I. Duke Avnet, a prominent Baltimore civil rights and labor attorney who colleagues said always fought for the underdog during his more than 50 years in practice, died Dec. 16 of pneumonia at Howard County General Hospital. He was 90.

Mr. Avnet lived most of his life in Northwest Baltimore and moved last year to the Vantage House retirement community in Columbia. His practice was in downtown Baltimore from 1936 until he retired in 1990.

Friends and relatives said Mr. Avnet was skilled in all types of law, but mostly represented labor unions and the down-trodden.

"He took up for the little guy," said his son Richard Avnet of Columbia. "He frequently tried cases for no or little money."

The cases Mr. Avnet handled included representing a group of blacks and whites who tried to play tennis at then-segregated courts at Druid Hill Park and defending blacks during sit-ins in the 1950s and 1960s civil rights confrontations.

Although Mr. Avnet didn't win the Druid Hill Park case, the city was forced to improve the park's facilities for blacks and the tennis courts were later integrated.

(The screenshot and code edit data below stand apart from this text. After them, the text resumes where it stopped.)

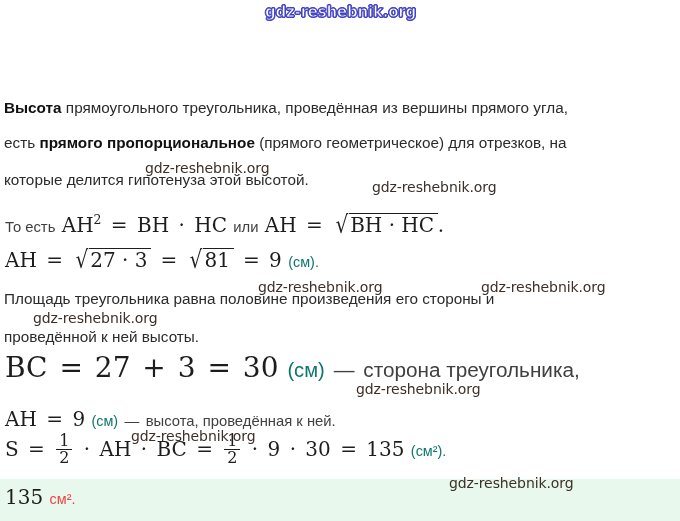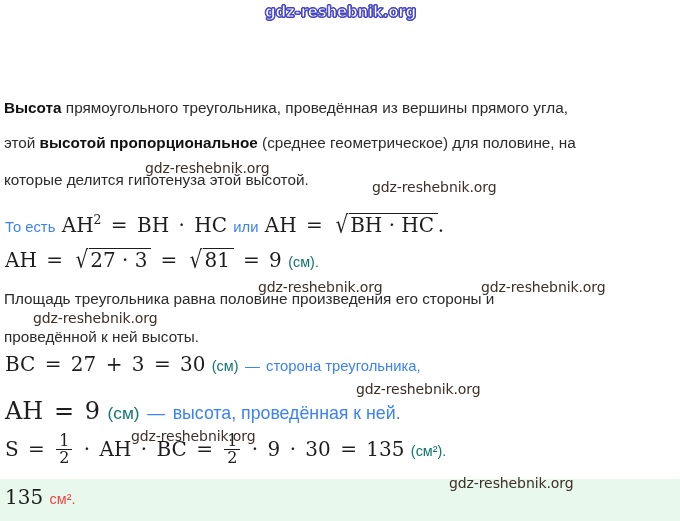--- a/index.html
+++ b/index.html
@@ -74,21 +74,21 @@
   .math .unit {
     font-family: "Liberation Sans", sans-serif;
     font-style: normal;
     font-size: 0.72em;
     color: #0f766e;
   }
   .math .ru {
     font-family: "Liberation Sans", sans-serif;
     font-style: normal;
     font-size: 0.74em;
-    color: #3b82f6;
+    color: #404040;
   }
   .math sup { font-size: 0.62em; vertical-align: super; }
 
   
   .sqrt {
     display: inline-block;
     position: relative;
     padding-left: 0.08em;
     white-space: nowrap;
   }
@@ -118,22 +118,22 @@
   }
   .frac .num { display: block; padding: 0 3px; }
   .frac .den {
     display: block;
     padding: 0 3px;
     border-top: 1.3px solid #1d1d1d;
   }
 
   .m1 { top: 212px; font-size: 20px; }
   .m2 { top: 247px; font-size: 20px; }
-  .m3 { top: 354px; font-size: 20px; }
-  .m4 { top: 399px; font-size: 24px; }
+  .m3 { top: 354px; font-size: 28px; }
+  .m4 { top: 409px; font-size: 20px; }
   .m5 { top: 434px; font-size: 20px; }
 
   
   .wm {
     position: absolute;
     font-family: "DejaVu Sans", sans-serif;
     font-size: 14px;
     color: #3c2f28;
     white-space: nowrap;
     letter-spacing: -0.1px;
@@ -165,21 +165,21 @@
 </style>
 </head>
 <body>
 
 <div class="page">
 
   <div class="wm-top">gdz-reshebnik.org</div>
 
   <div class="prose l1"><b>Высота</b><span> прямоугольного треугольника, проведённая из вершины прямого угла,</span></div>
 
-  <div class="prose l2"><span>этой </span><b>высотой пропорциональное</b><span> (среднее геометрическое) для половине, на</span></div>
+  <div class="prose l2"><span>есть </span><b>прямого пропорциональное</b><span> (прямого геометрическое) для отрезков, на</span></div>
 
   <div class="prose l3">которые делится гипотенуза этой высотой.</div>
 
   <div class="math m1">
     <span class="ru">То есть</span>
     <span class="v">AH</span><sup class="n">2</sup>
     <span class="op">=</span>
     <span class="v">BH</span>
     <span class="op">·</span>
     <span class="v">HC</span>

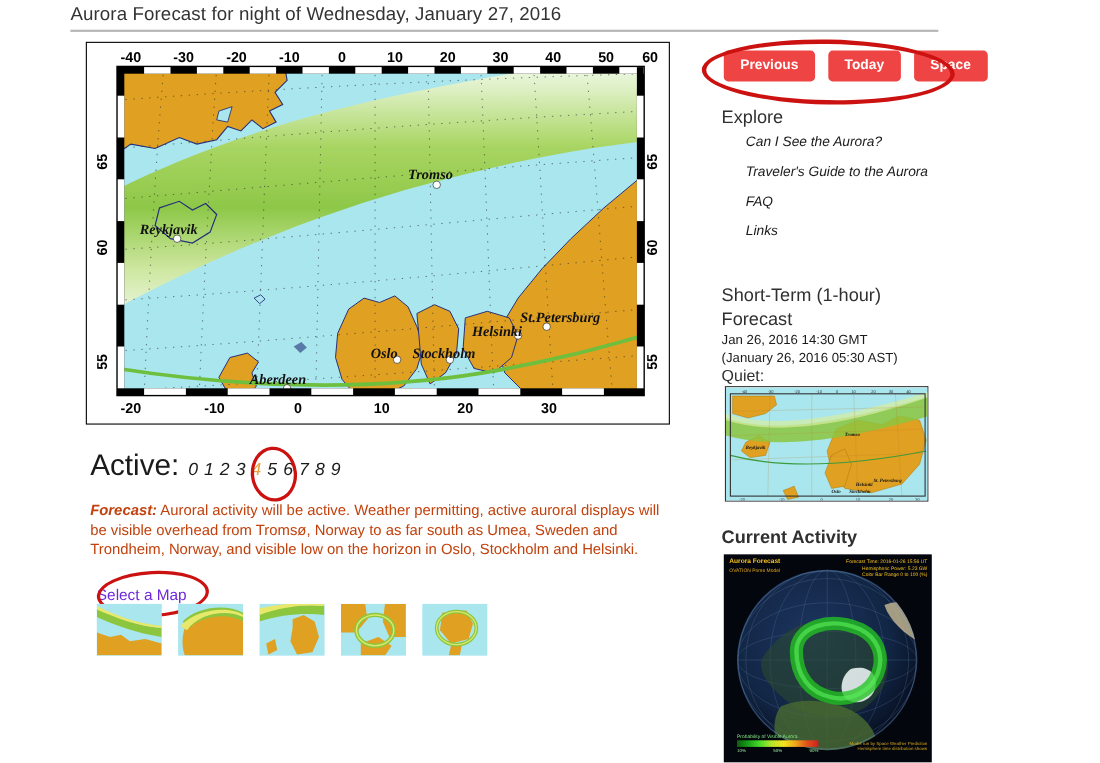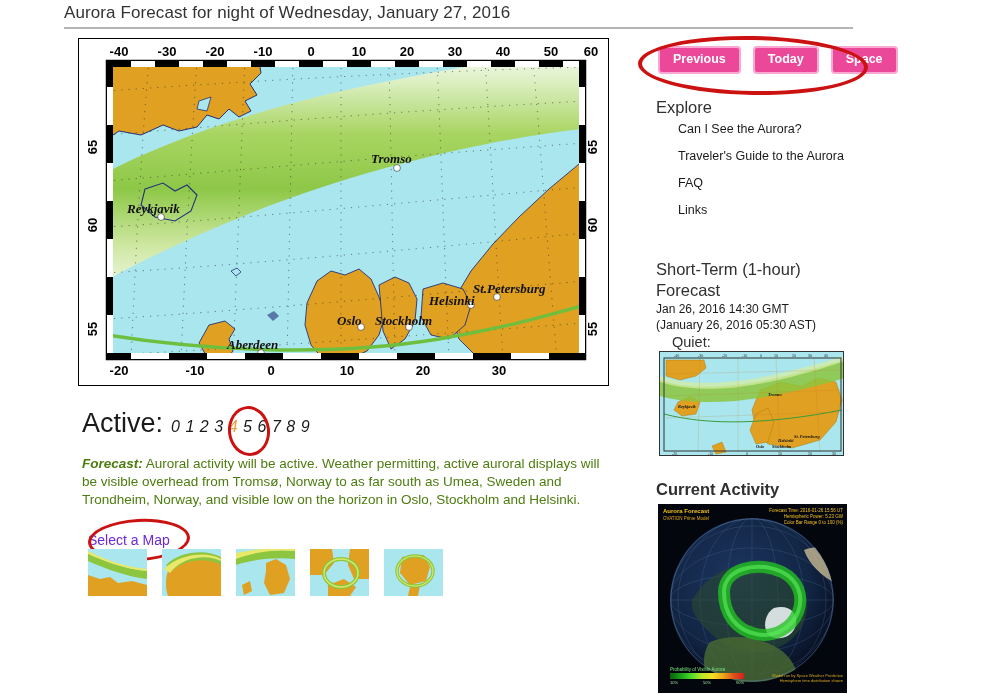--- a/index.html
+++ b/index.html
@@ -33,62 +33,62 @@
   #activity-digits{font-size:16px;letter-spacing:5.5px;color:#1a1a1a;font-style:italic;}
   #activity-digits .hot{color:#E8A33D;}
   #active-ring{
     position:absolute;left:228px;top:406px;width:36px;height:44px;
     border:3px solid #CC1111;border-radius:50%/50%;
     transform:rotate(-6deg);pointer-events:none;
   }
   
   #forecast-text{
     position:absolute;left:82px;top:455px;width:525px;
-    font-size:13.5px;line-height:18px;color:#4d7c0f;
+    font-size:13.5px;line-height:18px;color:#c2410c;
   }
   #forecast-text b{font-style:italic;font-weight:bold;}
   
   #select-map-label{
     position:absolute;left:88px;top:532px;font-size:14px;color:#6d28d9;
   }
   #select-map-ring{
     position:absolute;left:88px;top:519px;width:96px;height:36px;
     border:3px solid #CC1111;border-radius:50%;
     transform:rotate(-3deg);pointer-events:none;
   }
   #thumb-row{
     position:absolute;left:88px;top:549px;display:flex;gap:15px;
   }
   .thumb{width:59px;height:47px;background:#A9E6EE;position:relative;overflow:hidden;}
   #btn-row{position:absolute;left:658px;top:46px;display:flex;gap:12px;}
   .navbtn{
-    background:#ec4899;border:2px solid #f9a8d4;border-radius:4px;
+    background:#ef4444;border:2px solid #ef4444;border-radius:4px;
     color:#fff;font-size:12.5px;font-weight:bold;
     padding:5px 13px 6px;cursor:pointer;line-height:1;
   }
   #btn-ring{
     position:absolute;left:638px;top:36px;width:222px;height:51px;
     border:4px solid #CC1111;border-radius:50%;pointer-events:none;
     transform:rotate(1deg);
   }
   .side-h{
     position:absolute;font-size:16.5px;color:#303030;font-weight:400;
     line-height:21px;
   }
   #explore-h{left:656px;top:97px;}
-  #explore-list{position:absolute;left:678px;top:121px;width:185px;}
+  #explore-list{position:absolute;left:678px;top:121px;width:185px;font-style:italic;}
   .explore-item{
     font-size:12.5px;color:#1a1a1a;line-height:17px;
     margin-bottom:10px;cursor:pointer;
   }
   #shortterm-h{left:656px;top:259px;width:180px;}
   #shortterm-meta{
     position:absolute;left:656px;top:301px;font-size:12px;line-height:16px;color:#1a1a1a;
   }
-  #quiet-label{position:absolute;left:656px;top:334px;font-size:14.5px;color:#303030;margin-left:16px;}
+  #quiet-label{position:absolute;left:656px;top:334px;font-size:14.5px;color:#303030;}
   #quiet-map{
     position:absolute;left:659px;top:351px;width:185px;height:105px;
     border:1px solid #333;box-sizing:border-box;background:#fff;overflow:hidden;
   }
   #current-h{left:656px;top:479px;font-weight:bold;}
   #globe{
     position:absolute;left:658px;top:504px;width:189px;height:189px;
     background:#04060e;overflow:hidden;
   }
   .globe-txt{position:absolute;font-family:"Liberation Sans",sans-serif;}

"Duke was sure he was right with this case, and he pushed it, and he pushed it," said Sam Adams, a longtime friend. "His efforts then provided the pathway for blacks to use the park's facilities."

Mr. Avnet was instrumental in the integration of Little League baseball in Baltimore.

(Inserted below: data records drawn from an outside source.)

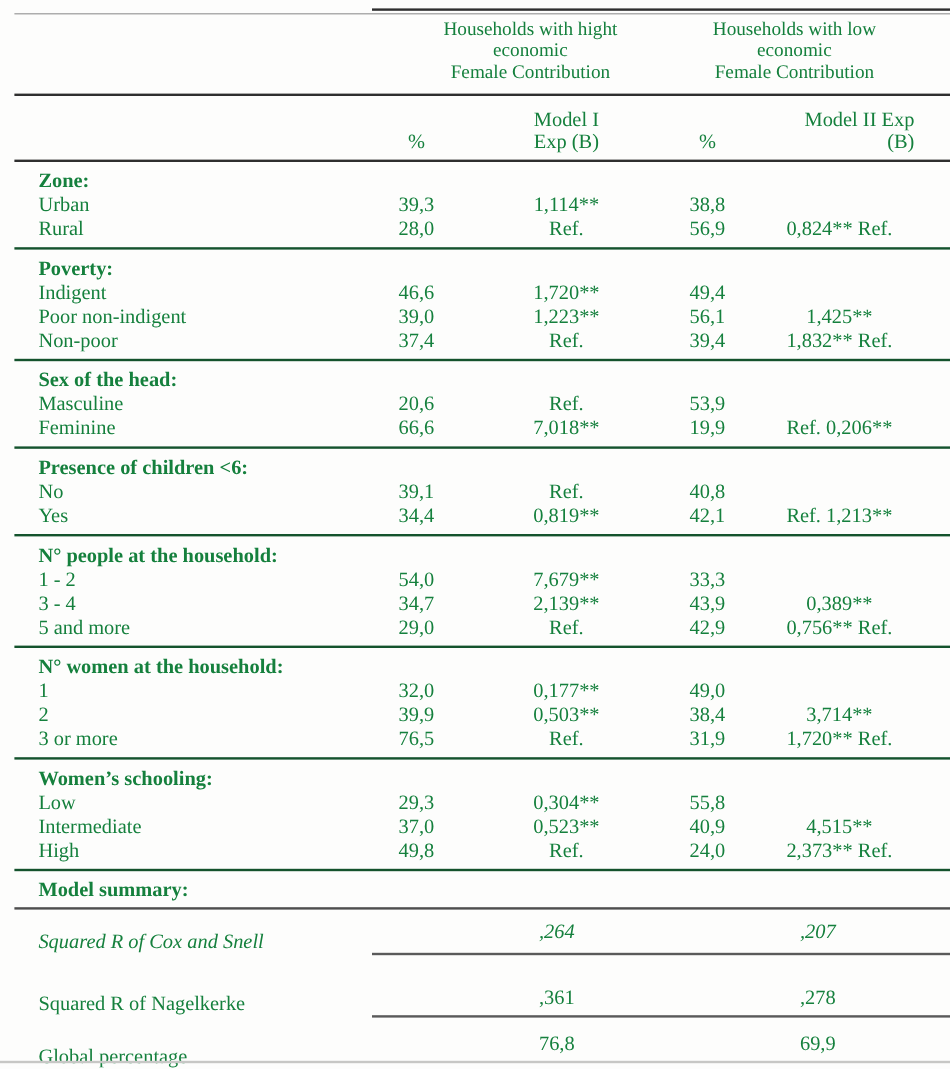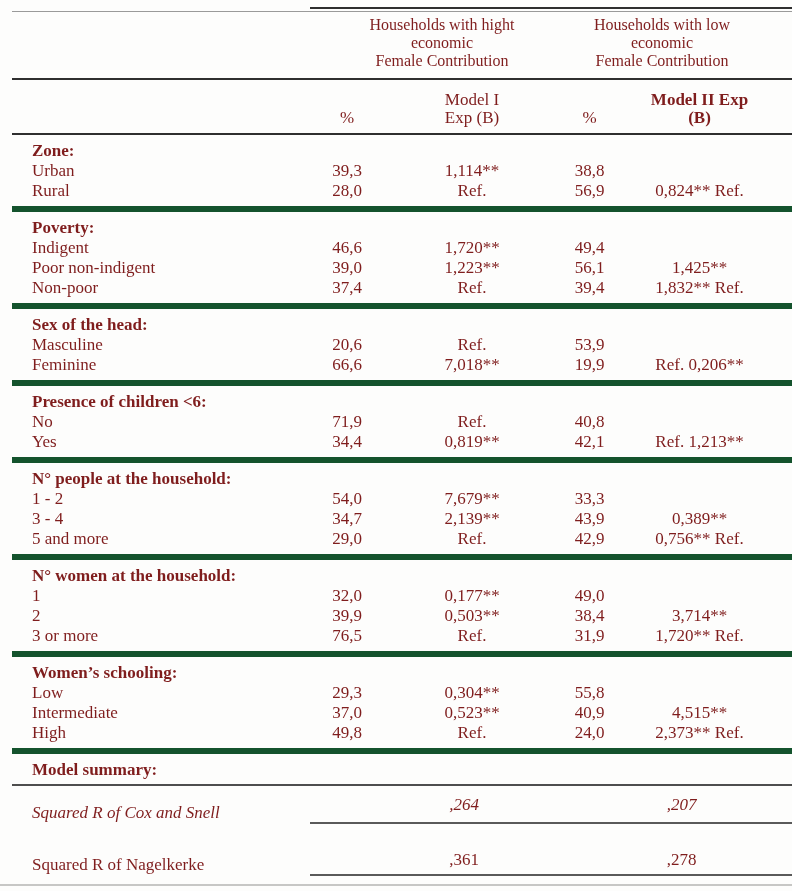--- a/index.html
+++ b/index.html
@@ -2,21 +2,21 @@
 <html><head>
 <meta charset="utf-8">
 <style>
   html, body { margin: 0; padding: 0; background: #ffffff; }
   .page {
     position: relative;
     width: 792px;
     height: 891px;
     background: #fdfdfc;
     font-family: "Liberation Serif", "DejaVu Serif", serif;
-    color: #7f1d1d;
+    color: #15803d;
     overflow: hidden;
   }
   .table-wrap {
     position: absolute;
     left: 12px;
     top: 0;
     width: 780px;
   }
   
   .thead {
@@ -53,24 +53,24 @@
     border-bottom: 2px solid #2f2f2f;
     display: grid;
     grid-template-columns: 280px 110px 140px 95px 125px 30px;
     align-items: end;
     font-size: 17px;
     line-height: 18px;
     box-sizing: border-box;
   }
   .subhead > div { padding-bottom: 6px; }
   .sh-c { text-align: center; white-space: pre-line; }
-  .sh-l { text-align: center; white-space: pre-line; font-weight: bold; }
+  .sh-l { text-align: right; white-space: pre-line; }
   
   .sec {
-    border-bottom: 6px solid #14532d;
+    border-bottom: 2px solid #14532d;
     padding: 6px 0 5px 0;
   }
   .brow {
     display: grid;
     grid-template-columns: 280px 110px 140px 95px 125px 30px;
     font-size: 17px;
     line-height: 20px;
   }
   .cell-label { padding-left: 20px; white-space: nowrap; }
   .sect-title { font-weight: bold; }
@@ -210,21 +210,21 @@
         <div class="cell-c">Ref. 0,206**</div>
       </div>
     </div>
 
     <div class="sec">
       <div class="brow">
         <div class="cell-label sect-title">Presence of children &lt;6:</div>
       </div>
       <div class="brow">
         <div class="cell-label">No</div>
-        <div class="cell-c">71,9</div>
+        <div class="cell-c">39,1</div>
         <div class="cell-c">Ref.</div>
         <div class="cell-c">40,8</div>
         <div class="cell-c"></div>
       </div>
       <div class="brow">
         <div class="cell-label">Yes</div>
         <div class="cell-c">34,4</div>
         <div class="cell-c">0,819**</div>
         <div class="cell-c">42,1</div>
         <div class="cell-c">Ref. 1,213**</div>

Friends and colleagues said Mr. Avnet was well-versed on the law and was a tenacious litigator.

Larry S. Gibson, a Baltimore attorney and political strategist, said he met Mr. Avnet while working as a law clerk in federal court.

"Back then, you paid attention to white lawyers handling civil rights cases," Mr. Gibson said. "He was genuinely concerned on the behalf of the persons he represented. He conveyed sincerity to the jurors."

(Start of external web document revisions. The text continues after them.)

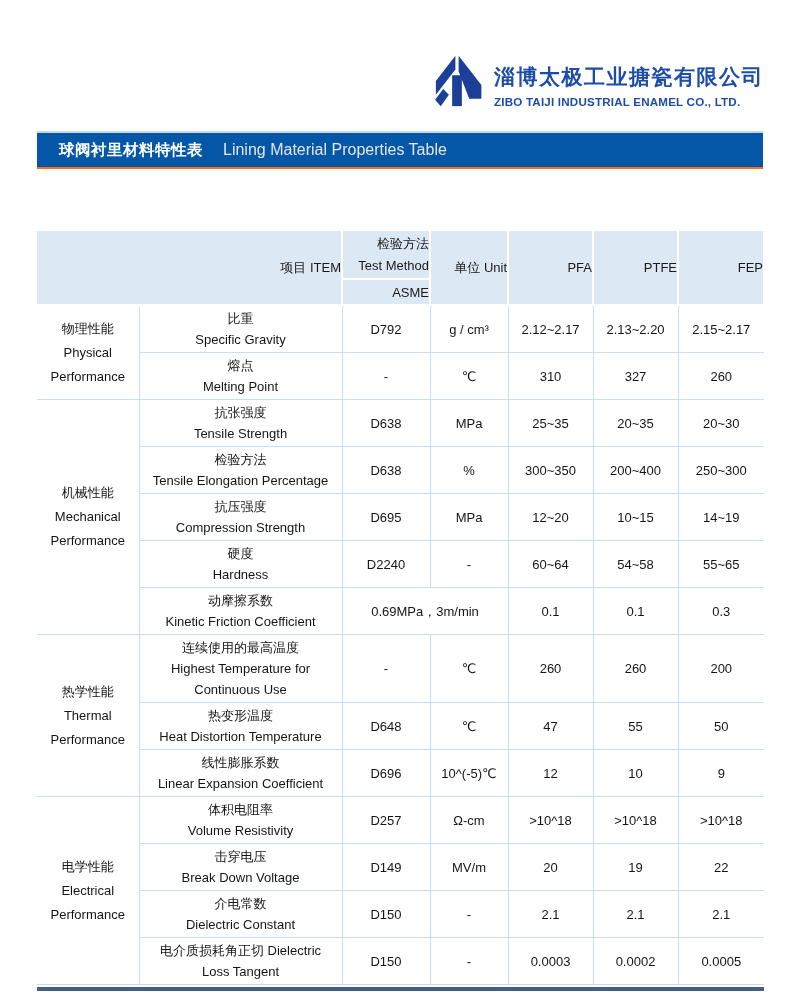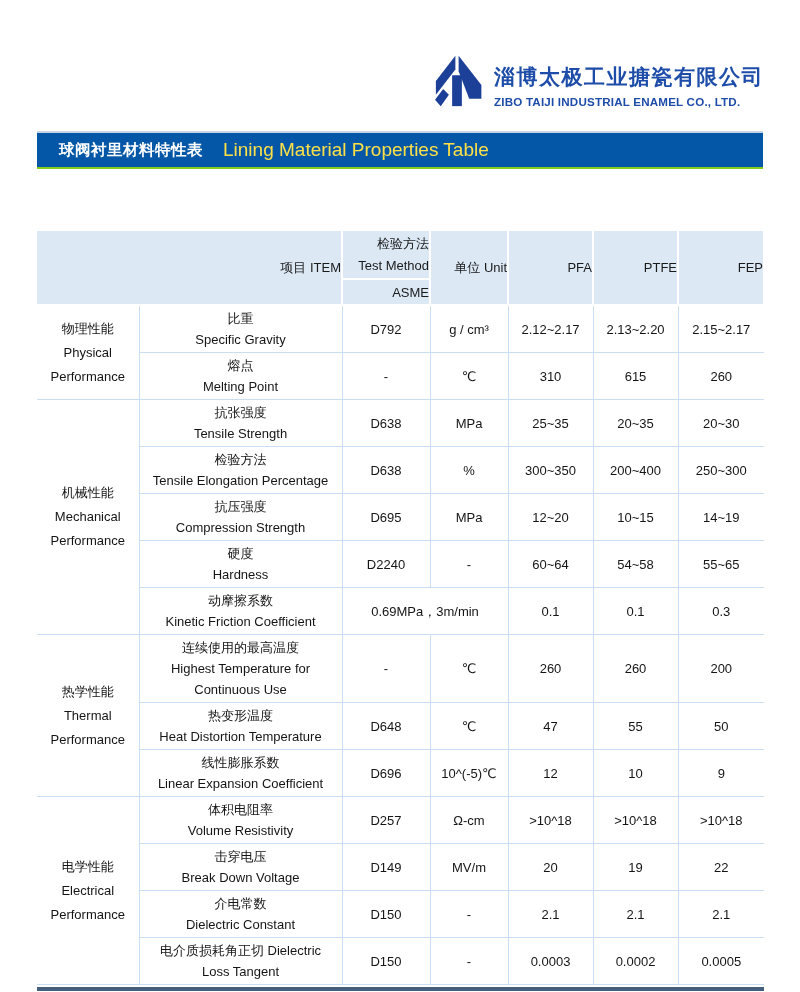--- a/index.html
+++ b/index.html
@@ -22,25 +22,25 @@
   .logo-text .en{
     font-size:11.6px;font-weight:bold;color:#1d4da8;
     margin-top:4px;letter-spacing:0.2px;white-space:nowrap;
   }
 
   
   .banner{
     margin:15px 37px 0 37px;height:34px;
     background:#0357a6;
     border-top:2px solid #c7d6e7;
-    border-bottom:2px solid #84cc16;
+    border-bottom:2px solid #f97316;
     display:flex;align-items:center;padding-left:22px;
   }
   .banner-zh{color:#fff;font-weight:bold;font-size:15.5px;letter-spacing:0.5px;}
-  .banner-en{color:#fde047;font-size:19px;margin-left:20px;}
+  .banner-en{color:#e5e5e5;font-size:16px;margin-left:20px;}
 
   
   .table-wrap{
     margin:62px 36px 0 37px;
     padding-bottom:2px;
     border-bottom:4px solid #44607e;
   }
   table{width:727px;border-collapse:collapse;table-layout:fixed;}
   col.c-cat{width:102px;}  col.c-item{width:203px;}
   col.c-method{width:88px;} col.c-unit{width:78px;}
@@ -141,21 +141,21 @@
             <td class="val">2.15~2.17</td>
           </tr>
           <tr>
             <td class="item">
               <div>熔点</div>
               <div>Melting Point</div>
             </td>
             <td class="method">-</td>
             <td class="unit">℃</td>
             <td class="val">310</td>
-            <td class="val">615</td>
+            <td class="val">327</td>
             <td class="val">260</td>
           </tr>
           <tr>
             <td class="cat" rowspan="5">
               <div>机械性能</div>
               <div>Mechanical</div>
               <div>Performance</div>
             </td>
             <td class="item">
               <div>抗张强度</div>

Mr. Avnet enjoyed writing plays and short stories and was an avid golfer.

A native of Tanersville in upstate New York, Mr. Avnet received his bachelor's and law degrees from New York University and moved to Baltimore in 1936 to practice law.

Services were held Monday.

Mr. Avnet married Beatrice Silverman in 1933. She died in 1994.

He is survived by another son, Brian Avnet of Los Angeles; two sisters, Gertrude Arvan of Long Island, and Claire Krause of Westchester, N.Y.; and a grandson, Evan Avnet of Germantown.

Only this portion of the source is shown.